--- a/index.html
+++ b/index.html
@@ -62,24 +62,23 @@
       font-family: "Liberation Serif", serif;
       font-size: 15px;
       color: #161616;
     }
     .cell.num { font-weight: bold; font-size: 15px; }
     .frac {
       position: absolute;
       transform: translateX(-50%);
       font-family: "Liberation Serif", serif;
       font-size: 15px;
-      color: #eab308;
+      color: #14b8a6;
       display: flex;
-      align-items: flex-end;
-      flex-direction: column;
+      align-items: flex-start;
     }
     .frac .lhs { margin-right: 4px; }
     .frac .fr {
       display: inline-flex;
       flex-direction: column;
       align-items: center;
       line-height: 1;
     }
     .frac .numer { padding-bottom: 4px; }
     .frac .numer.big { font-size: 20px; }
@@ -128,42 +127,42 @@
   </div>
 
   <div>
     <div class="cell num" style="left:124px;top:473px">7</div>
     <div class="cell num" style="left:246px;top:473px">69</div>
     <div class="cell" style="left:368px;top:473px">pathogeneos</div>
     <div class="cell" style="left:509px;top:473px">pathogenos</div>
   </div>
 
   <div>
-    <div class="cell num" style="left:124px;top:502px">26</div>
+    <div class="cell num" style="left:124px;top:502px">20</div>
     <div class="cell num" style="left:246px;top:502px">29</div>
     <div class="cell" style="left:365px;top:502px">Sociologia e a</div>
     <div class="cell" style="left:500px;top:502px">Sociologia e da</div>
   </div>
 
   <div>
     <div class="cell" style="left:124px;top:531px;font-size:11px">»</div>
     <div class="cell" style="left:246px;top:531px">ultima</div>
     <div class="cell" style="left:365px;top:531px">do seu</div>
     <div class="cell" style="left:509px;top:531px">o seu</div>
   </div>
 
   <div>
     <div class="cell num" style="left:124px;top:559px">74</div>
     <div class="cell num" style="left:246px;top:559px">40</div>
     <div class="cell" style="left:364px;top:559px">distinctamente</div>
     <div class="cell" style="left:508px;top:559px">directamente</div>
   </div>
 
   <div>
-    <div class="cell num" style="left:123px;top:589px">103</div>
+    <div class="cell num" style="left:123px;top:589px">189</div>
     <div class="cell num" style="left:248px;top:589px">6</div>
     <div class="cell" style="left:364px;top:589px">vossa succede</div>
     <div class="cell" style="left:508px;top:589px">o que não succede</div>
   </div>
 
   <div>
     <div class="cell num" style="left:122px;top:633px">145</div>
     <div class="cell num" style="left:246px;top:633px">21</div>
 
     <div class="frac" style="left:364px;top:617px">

> **EXERCISE DETAILS**:
Go line by line through the data above and report each one that holds the string "direction".

> **RESULT OF THE EXERCISE**:
-      flex-direction: column;
       flex-direction: column;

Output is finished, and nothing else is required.